## EXTRACTED MATERIAL
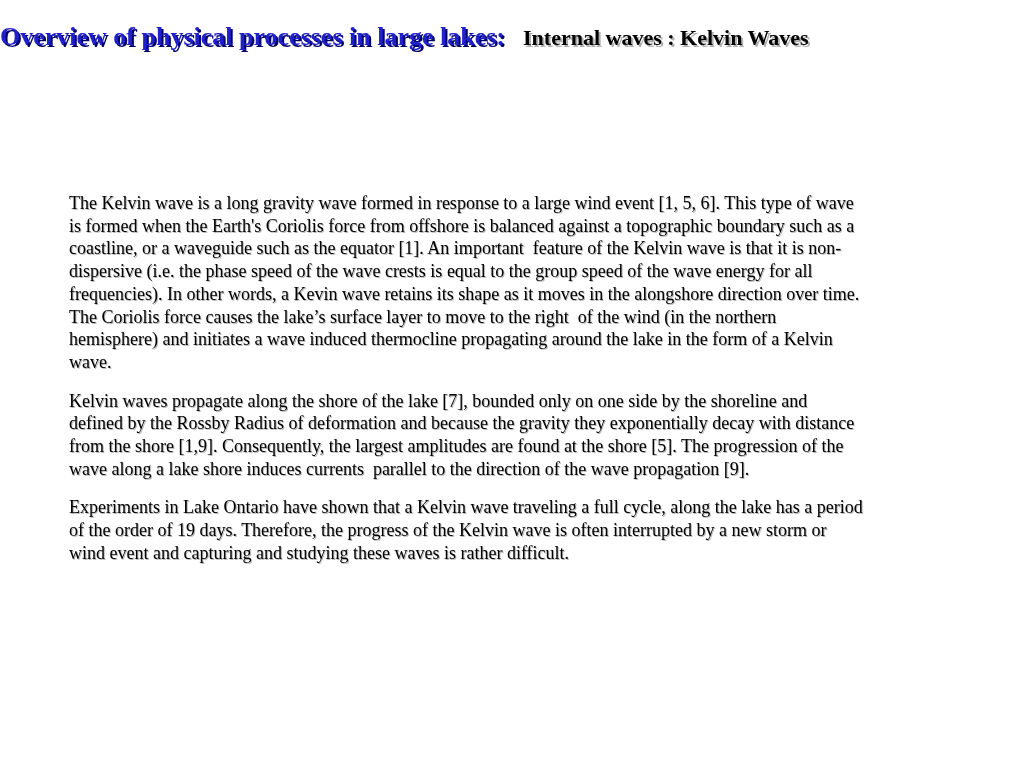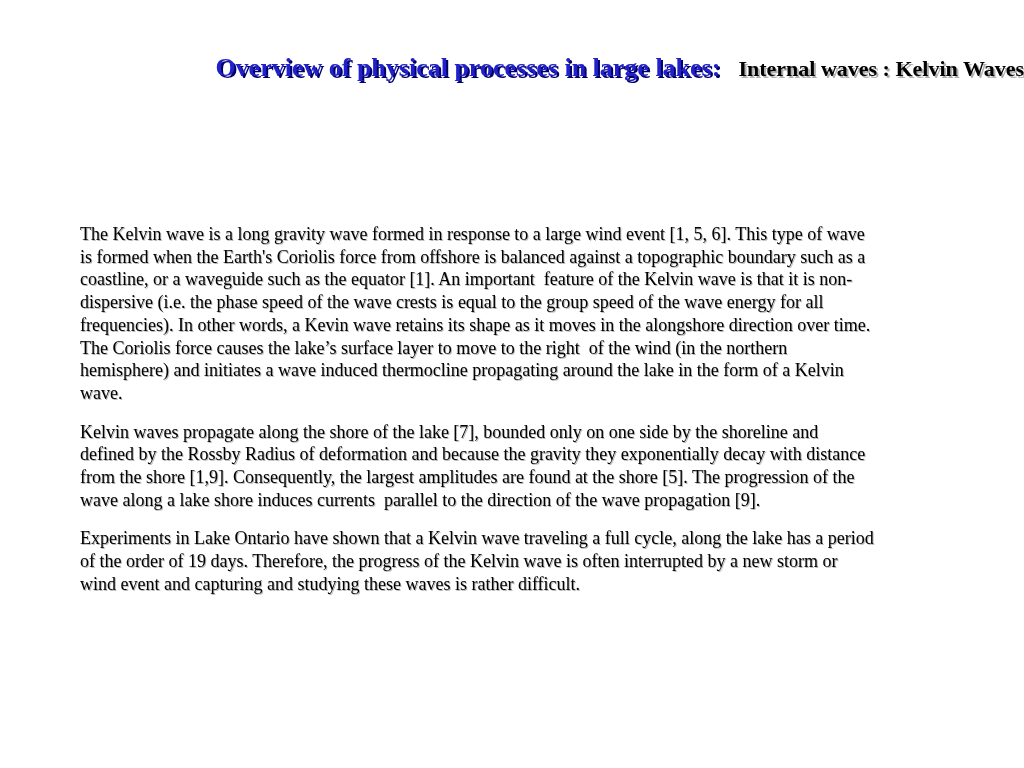--- a/index.html
+++ b/index.html
@@ -6,22 +6,22 @@
   html, body { background: #ffffff; }
   .slide {
     position: relative;
     width: 1024px;
     height: 768px;
     background: #ffffff;
     overflow: hidden;
     font-family: "Liberation Serif", "DejaVu Serif", serif;
   }
   .title-row {
-    padding-top: 53px;
-    text-align: right;
+    padding-top: 22px;
+    text-align: left;
     white-space: nowrap;
   }
   .title-main {
     font-family: "Liberation Serif", "DejaVu Serif", serif;
     font-weight: bold;
     font-size: 26px;
     color: #2121cc;
     text-shadow: 2px 2px 0 #000066;
     letter-spacing: 0px;
   }
@@ -38,21 +38,21 @@
     margin-left: 64px;
     width: 950px;
   }
   .para {
     font-family: "Liberation Serif", "DejaVu Serif", serif;
     font-size: 18px;
     line-height: 22.7px;
     color: #000000;
     text-shadow: 1px 1px 0 #b8b8b8;
     white-space: pre-wrap;
-    margin: 0 0 16px 16px;
+    margin: 0 0 16px 5px;
   }
 </style>
 </head>
 <body>
 
 <div class="slide">
   <div class="title-row">
     <span class="title-main">Overview of physical processes in large lakes:</span>
     <span class="title-sub">Internal waves : Kelvin Waves</span>
   </div>

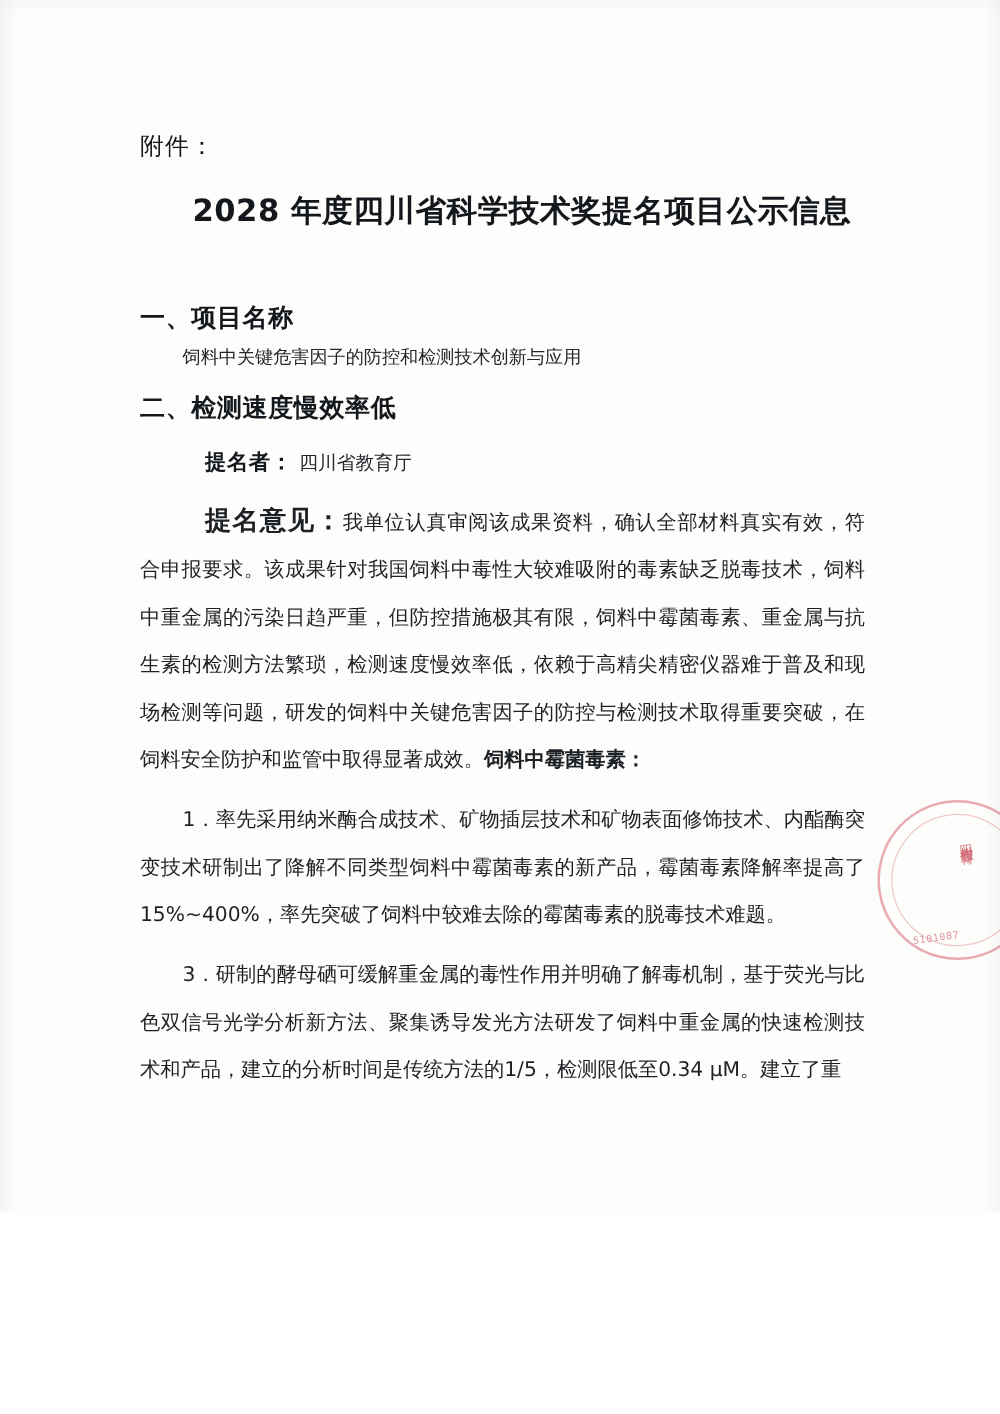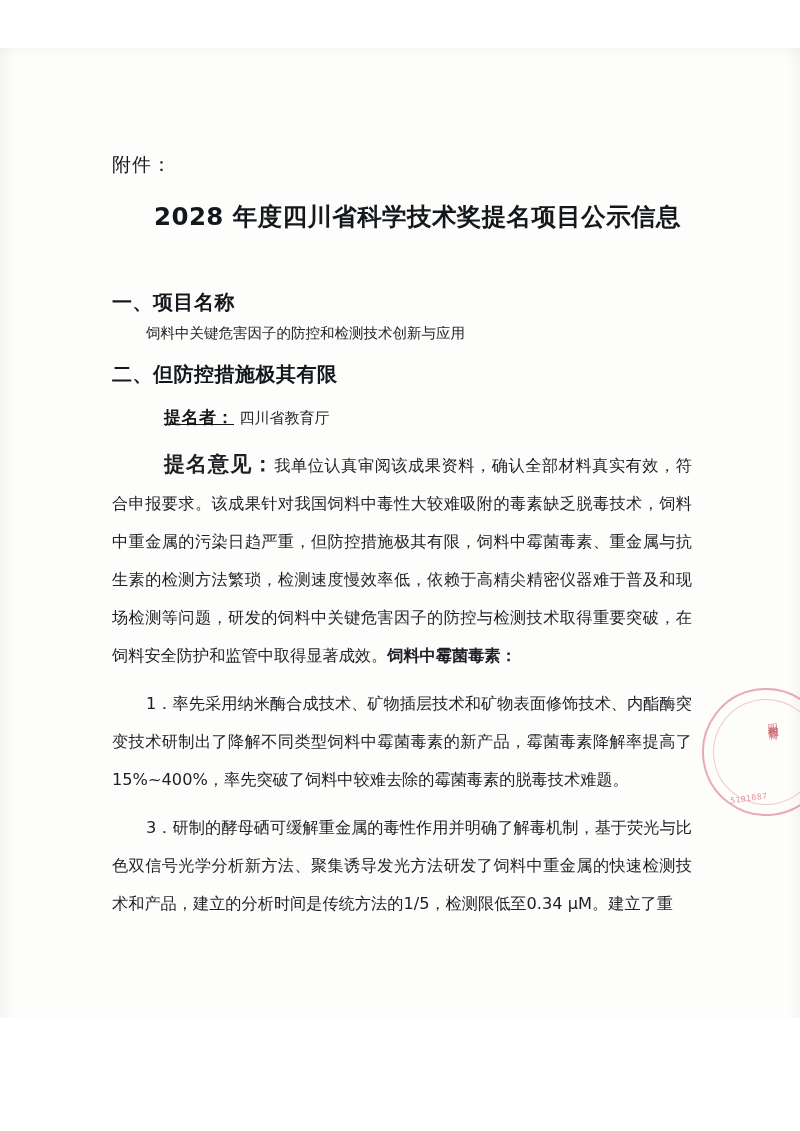--- a/index.html
+++ b/index.html
@@ -16,21 +16,20 @@
     color: #1b1b1b;
   }
 
   #page {
     position: absolute;
     left: 0;
     top: 0;
     width: 800px;
     height: 970px;
     background: #fdfdfb;
-    margin-top: 48px;
   }
 
   
   #page:before {
     content: "";
     position: absolute;
     left: 0; top: 0; right: 0; bottom: 0;
     background:
       linear-gradient(90deg, rgba(0,0,0,0.035) 0px, rgba(0,0,0,0) 14px),
       linear-gradient(270deg, rgba(0,0,0,0.030) 0px, rgba(0,0,0,0) 12px),
@@ -87,21 +86,20 @@
 
   .field-row {
     margin: 0 0 16px 52px;
     font-size: 17px;
     font-family: "DejaVu Sans", sans-serif;
   }
   .field-row .flabel {
     font-weight: 700;
     color: #14181d;
     letter-spacing: 0.5px;
-    text-decoration: underline;
   }
   .field-row .fvalue {
     font-size: 15px;
     color: #23262b;
   }
 
   .opinion {
     margin: 0 0 0 0;
     font-size: 16.2px;
     line-height: 38px;
@@ -180,21 +178,21 @@
 
   <div class="content">
 
     <p class="attach-label">附件：</p>
 
     <h1 class="doc-title">2028 年度四川省科学技术奖提名项目公示信息</h1>
 
     <h2 class="h2">一、项目名称</h2>
     <p class="sub-line">饲料中关键危害因子的防控和检测技术创新与应用</p>
 
-    <h2 class="h2 second">二、但防控措施极其有限</h2>
+    <h2 class="h2 second">二、检测速度慢效率低</h2>
 
     <p class="field-row">
       <span class="flabel">提名者：</span>
       <span class="fvalue">四川省教育厅</span>
     </p>
 
     <p class="opinion">
       <span class="olabel">提名意见：</span><span>我单位认真审阅该成果资料，确认全部材料真实有效，符合申报要求。该成果针对我国饲料中毒性大较难吸附的毒素缺乏脱毒技术，饲料中重金属的污染日趋严重，但防控措施极其有限，饲料中霉菌毒素、重金属与抗生素的检测方法繁琐，检测速度慢效率低，依赖于高精尖精密仪器难于普及和现场检测等问题，研发的饲料中关键危害因子的防控与检测技术取得重要突破，在饲料安全防护和监管中取得显著成效。</span><span class="obold">饲料中霉菌毒素：</span>
     </p>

## WHAT TO DO
Could you copy out every line in the material above that contains the string "right"?

## SOLUTION TO THE PROBLEM
-    text-align: right;
     left: 0; top: 0; right: 0; bottom: 0;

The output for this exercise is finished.